ラウルは、目の前に置かれた本を見て驚きの声をあげる。
「あ、あの、リンクさん?これどっからどう見ても“魔導書”に見えるすけど!しかも2冊とも!」
魔導書・・・それは、素養に関係なく、読めば魔法が発現するというチートアイテム
「そうだ、フィンと2人で、個人的な貯金を崩して買ってきた。」
「買ってきたって・・・いくらしたんすか⁉︎」
キカナイデ( ・∇・)
「あっ、はい、すみませんっす」
リンクは最後に、ラウルのステイタスの写しを並べ、魔法の欄を指す。
「これは、俺とフィンからの頼みだ。現時点で最も可能性のあるお前に、魔法の空きスロットを犠牲にして、“ウルトラハンド”を身につけてほしい。」
「わかりましたっす!やるっす!・・・でも、魔導書使っても狙い通りの魔法が発現するっすかね?」
ラウルは二つ返事で了承したものの、懸念される問題点に気がつき疑問を口にする。
「その点は問題ない。魔導書は使用者の資質を見る時、魂に呼びかけてくる。」
ならば!と、ラウルの前にプルアパッドの画面が向けられる。
『ゾナウの技術に精通しており、魂の賢者としても生きる私がサポートします。』
先日、仲間として合流したミネル。
悠久の時を経て、研鑽を積んだ彼女と秘石の力があれば、魂のことに関しては右に出るものはいないだろう。
「魂の干渉については、ロキにも確認を取ってある。そもそも魔導書自体がそういうものだ。」
『少し誘導するだけです。万が一も起こしません。』
「『俺(私)たちを信じてもらおう。』」
「お願いします!!」
ラウルは、万全の準備をしたというリンクとミネルの言葉を信じ、改めて了承の返事をする。
『よい返事ですね。・・・確かラウルと言いましたか?弟と同じ名前を持つ者に手を貸すというのも、感慨深いものがありますね・・・』
「あれ?弟さん居たんすか?」
『ええ、リンクがいた王国の初代国王をしていましたよ。しっかりしているようで、可愛いところもある自慢の弟でした。』
「なんか・・・国王って言われて、同列に扱われるの申し訳ない気がするっす。」
この後、ラウルは無事に魔法を習得した。
➖一方その頃
武装したモンスターの地上進出により、都市ら大混乱に陥っていた。
鍵を手に入れたいロキ・ファミリア
異端児を逃したいヘスティア・ファミリアとその他
鍵を取り戻したい闇派閥
それぞれの思惑がぶつかり合い、展開が目まぐるしく動いていく
だがここに、神々の思惑すら吹き飛ばす邂逅があった。
『ずっと長い間、夢を見ていた。
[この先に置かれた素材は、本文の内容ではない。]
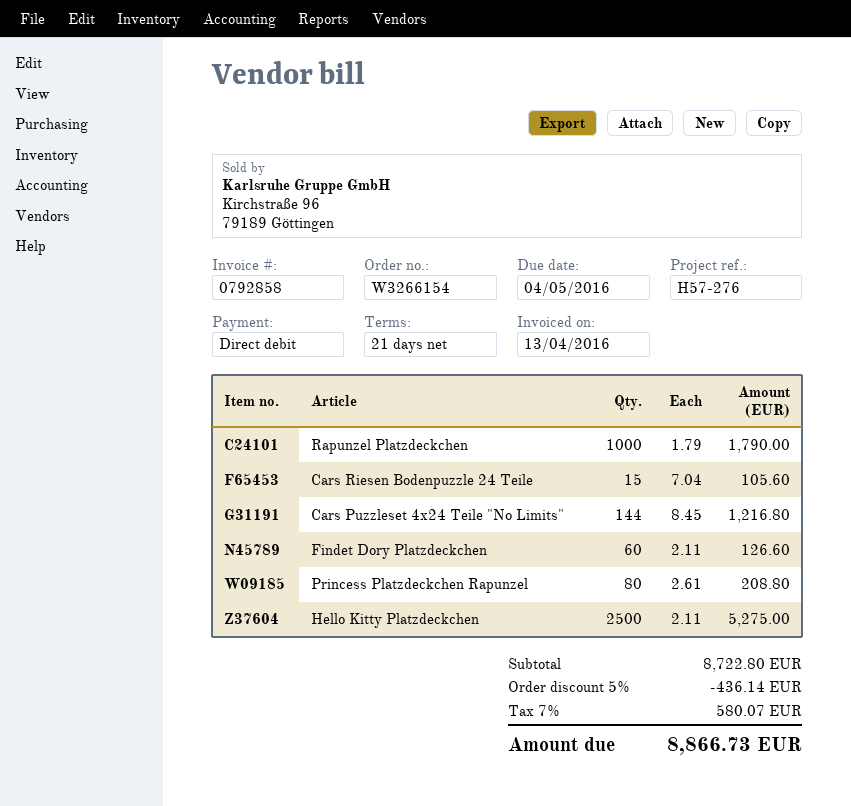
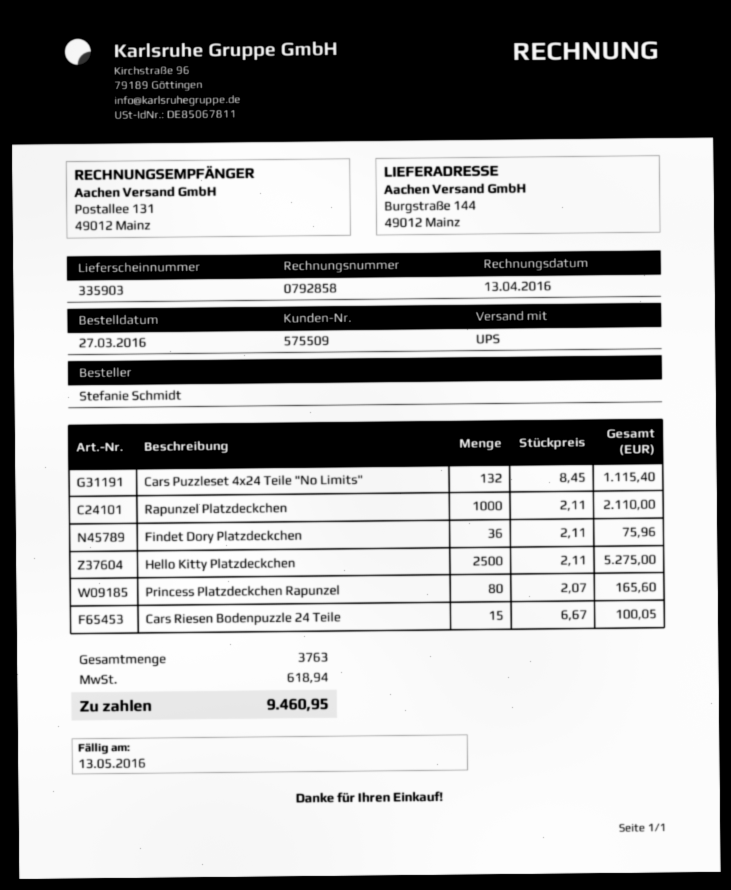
due date: 2016-05-04 -> 2016-05-13
Rapunzel Platzdeckchen: 1000 x 1.79 = 1790.00 -> 1000 x 2.11 = 2110.00
Cars Riesen Bodenpuzzle 24 Teile: 15 x 7.04 = 105.60 -> 15 x 6.67 = 100.05
Cars Puzzleset 4x24 Teile "No Limits": 144 x 8.45 = 1216.80 -> 132 x 8.45 = 1115.40
Findet Dory Platzdeckchen: 60 x 2.11 = 126.60 -> 36 x 2.11 = 75.96
Princess Platzdeckchen Rapunzel: 80 x 2.61 = 208.80 -> 80 x 2.07 = 165.60
discount: 5% = 436.14 -> none
tax: 580.07 -> 618.94
total: 8866.73 -> 9460.95

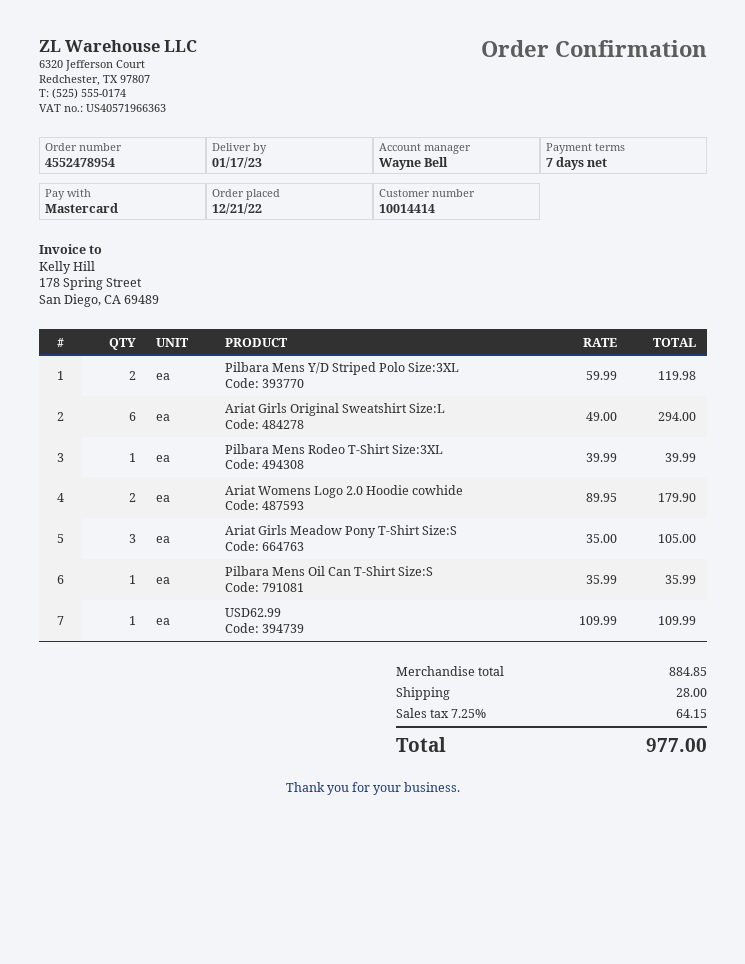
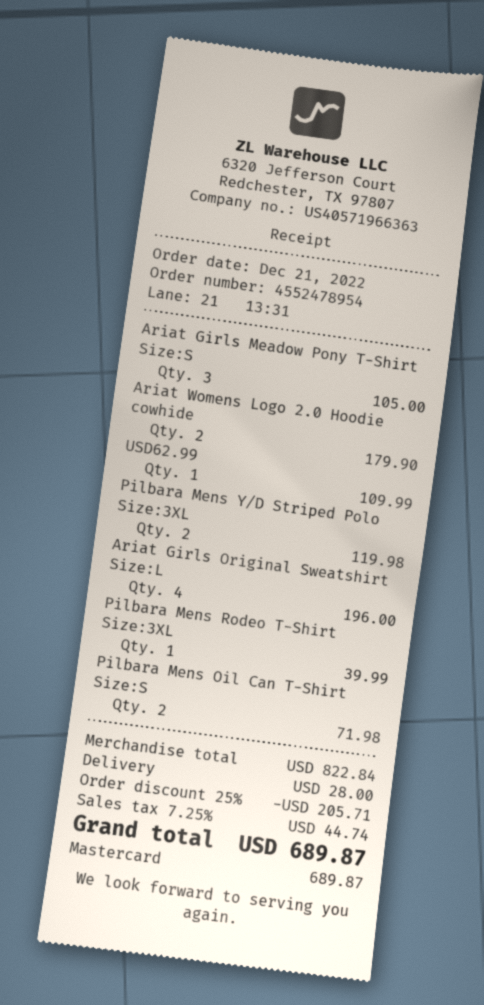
Ariat Girls Original Sweatshirt Size:L: 6 for 294.00 -> 4 for 196.00
Pilbara Mens Oil Can T-Shirt Size:S: 1 for 35.99 -> 2 for 71.98
subtotal: 884.85 -> 822.84
discount: none -> 25% = 205.71
tax: 7.25% = 64.15 -> 7.25% = 44.74
total: 977.00 -> 689.87

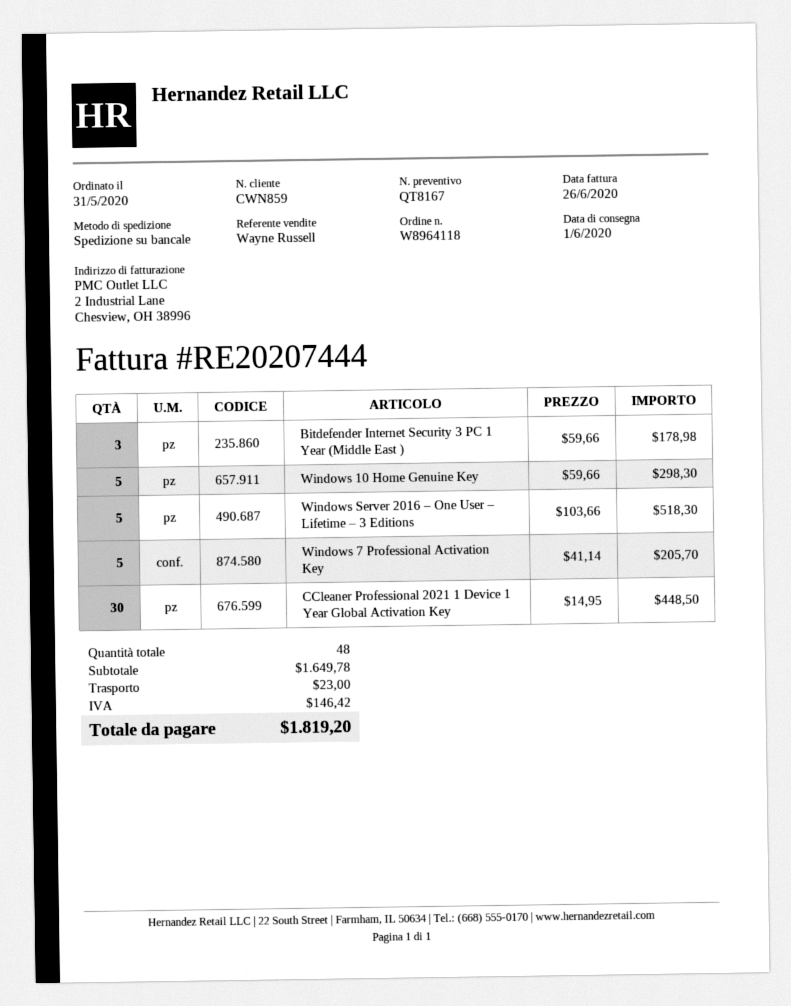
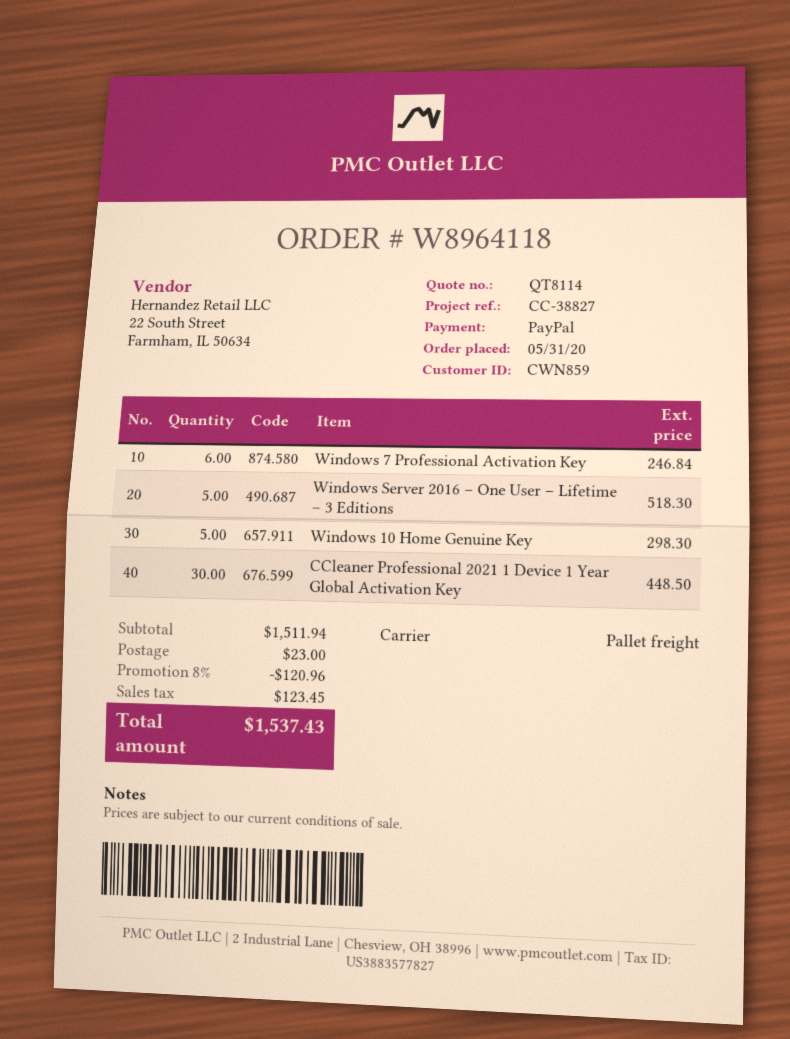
quote number: QT8167 -> QT8114
Bitdefender Internet Security 3 PC 1 Year (Middle East ): 3 for 178.98 -> none
Windows 7 Professional Activation Key: 5 for 205.70 -> 6 for 246.84
subtotal: 1649.78 -> 1511.94
discount: none -> 8% = 120.96
tax: 146.42 -> 123.45
total: 1819.20 -> 1537.43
』
1匹のミノタウロス
『1人の恩人と交わした誓い、そのために乗り越えるべき壁』
異業すぎる6つの腕には、それぞれ違う武器が収められていた。
『我が名は“ミノたん”!最強のミノタウロスになるもの!』
後に、ネームドモンスター“阿修羅”と呼称されるミノタウロスと、冒険者“ベル・クラネル”の2度目の決闘が行われた瞬間だった。
(さっきから無視してるはずなんだけど!ずっと1人で喋ってる!怖い‼︎)
ベル・クラネルは、予想だにしない決闘の申し込みに十数分悩んだ末、決闘を受けて負けた。
色々違うけど、正史通りに物語が進んでいる。
➖プチ設定集
・ミノたん
作者が5分ほど悩んだ末、名前を変更されたミノタウロス(アステリオス→ミノたん)
ダンジョンから産み落とされた際、腕が4→6 角が青ボコからライネルに変更されている。
・ゼノス編
めんどくさいので割愛
読んでくれてありがとうございます。